People who live in the city don’t really hear the ever-present cars and trucks, the subways, people going by. Those sounds have a much bigger impact on people who don’t live in a city. So once we’ve established those general sounds, we can push them up or pull them back based on what’s happening in the story.
If you pull back the sounds, it gives the narrator more space. It’s a way to pull the audience in closer. And if you raise the sounds, that makes the audience realize they’re watching a scenario rather than just listening to a story.
BTL: The story takes place right when the industry was switching from acoustic to electrical recording.
Lievsay: Part of point of this film was that Ma Rainey resisted the mechanism of recorded music. Records were just becoming available, but she is all about live performance. It’s sort of like how the Maasai warriors won’t allow you to take pictures of them because they believe that part of their soul leaves them.
I particularly like the way that music has come around. In my time, musicians were about making records, and then they toured to promote those records. That’s how it worked for rock’n’roll. But the record business collapsed under its own weight, so now musicians have returned to live performances as their main outlet, their main way to make a living.
BTL: How did you approach mixing the music in the movie?

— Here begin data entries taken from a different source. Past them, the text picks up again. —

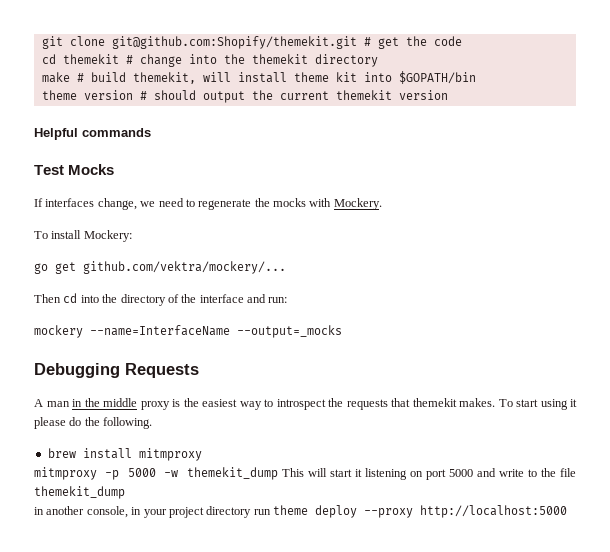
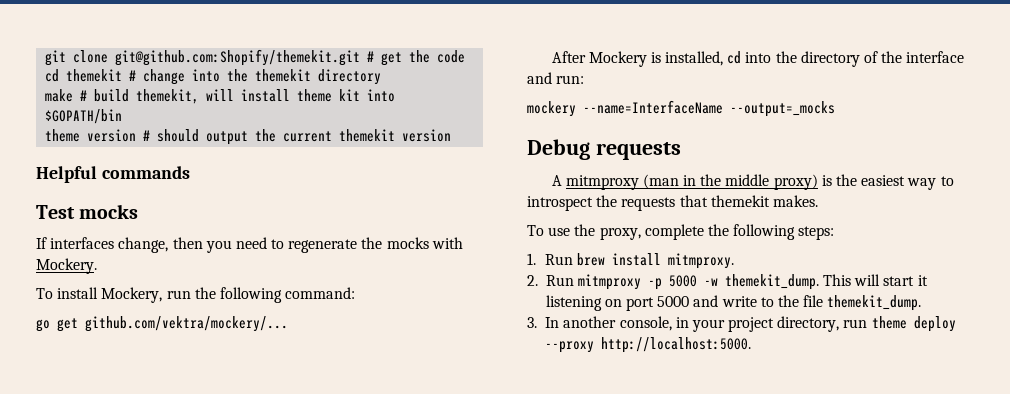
[68,164,115,175] Mocks -> [79,204,139,219] mocks
[140,201,156,207] we -> [172,237,232,253] then you
[83,230,132,242] Mockery: -> [101,287,356,303] Mockery, run the following command:
[34,294,61,303] Then -> [551,51,724,67] After Mockery is installed,
[34,363,199,378] Debugging Requests -> [527,139,681,160] Debug requests
[46,401,70,407] man -> [565,174,679,190] mitmproxy (man
[140,401,170,410] proxy -> [773,174,818,190] proxy)
[498,399,577,410] [34,417,153,429] [47,448,202,461] To start using it please do the following. // brew install mitmproxy // -> [527,224,835,240] [527,253,735,269] [527,275,574,286] // To use the proxy, complete the following steps: // 1. Run brew install mitmproxy. // 2. Run
[186,467,278,480] themekit_dump -> [724,274,819,290] themekit_dump.
[34,486,125,499] [34,507,44,515] themekit_dump // in -> [827,295,922,311] [527,317,560,328] themekit_dump. // 3. In
[206,506,252,518] directory -> [777,316,840,332] directory,
[420,505,567,518] http://localhost:5000 -> [601,337,752,353] http://localhost:5000.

Lievsay: There were three primary types of music: one was the score, two was Ma Rainey’s songs, and three was everything else. We got into a sort of convention where “reverb” connotes “memory,” which is a common treatment. In a way it’s the gold standard for letting the audience know, “This is a memory.”
When Ma sings “Those Dogs of Mine” to Dussie Mae [played by Taylour Paige], her voice is up close and clear, but the piano’s quite reverb-y, as if it’s happening in her head, or at least not in the same room. So it’s clear that there wasn’t anybody sitting in the room playing the piano while she’s singing her a cappella part.

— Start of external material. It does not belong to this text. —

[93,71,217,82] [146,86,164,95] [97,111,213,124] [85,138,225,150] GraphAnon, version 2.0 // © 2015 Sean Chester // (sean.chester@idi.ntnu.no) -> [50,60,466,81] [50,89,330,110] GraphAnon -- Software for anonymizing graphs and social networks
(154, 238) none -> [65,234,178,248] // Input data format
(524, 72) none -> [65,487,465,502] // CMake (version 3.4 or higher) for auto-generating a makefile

Once we had established that, it became a slightly symbolic approach that the music that wasn’t Ma was kind of reverberant. I personally wanted it to sound like it was in a large room like a music hall or small auditorium. I got a sound going that made me feel like I was in a church.
BTL: There’s an actual Ma Rainey song playing over the closing credits.
Lievsay: Yes, that was a real recording. I did work on that a bit, I tried to descratch it to make it a little less harsh. 78s have a sound. I always think of Enrico Caruso records when I think of 78s, which reminds me why I don’t like opera.
BTL: There’s a point where a white jazz band interprets one of Green’s compositions. It’s not nearly as good as what Green was doing.
Lievsay: That was quite easy to do, honestly. I treated it like the other recordings, but I made it more basic and elemental. The room sounds that I had made for the band’s recordings, I got rid of those and made it a little flatter, more like a ham radio type of thing. I didn’t go into a whole filtering thing — we didn’t go that far. It’s still a live recording in a room, whether it’s going to be on a 78 or not.
Ma Rainey’s Black Bottom is now playing on Netflix.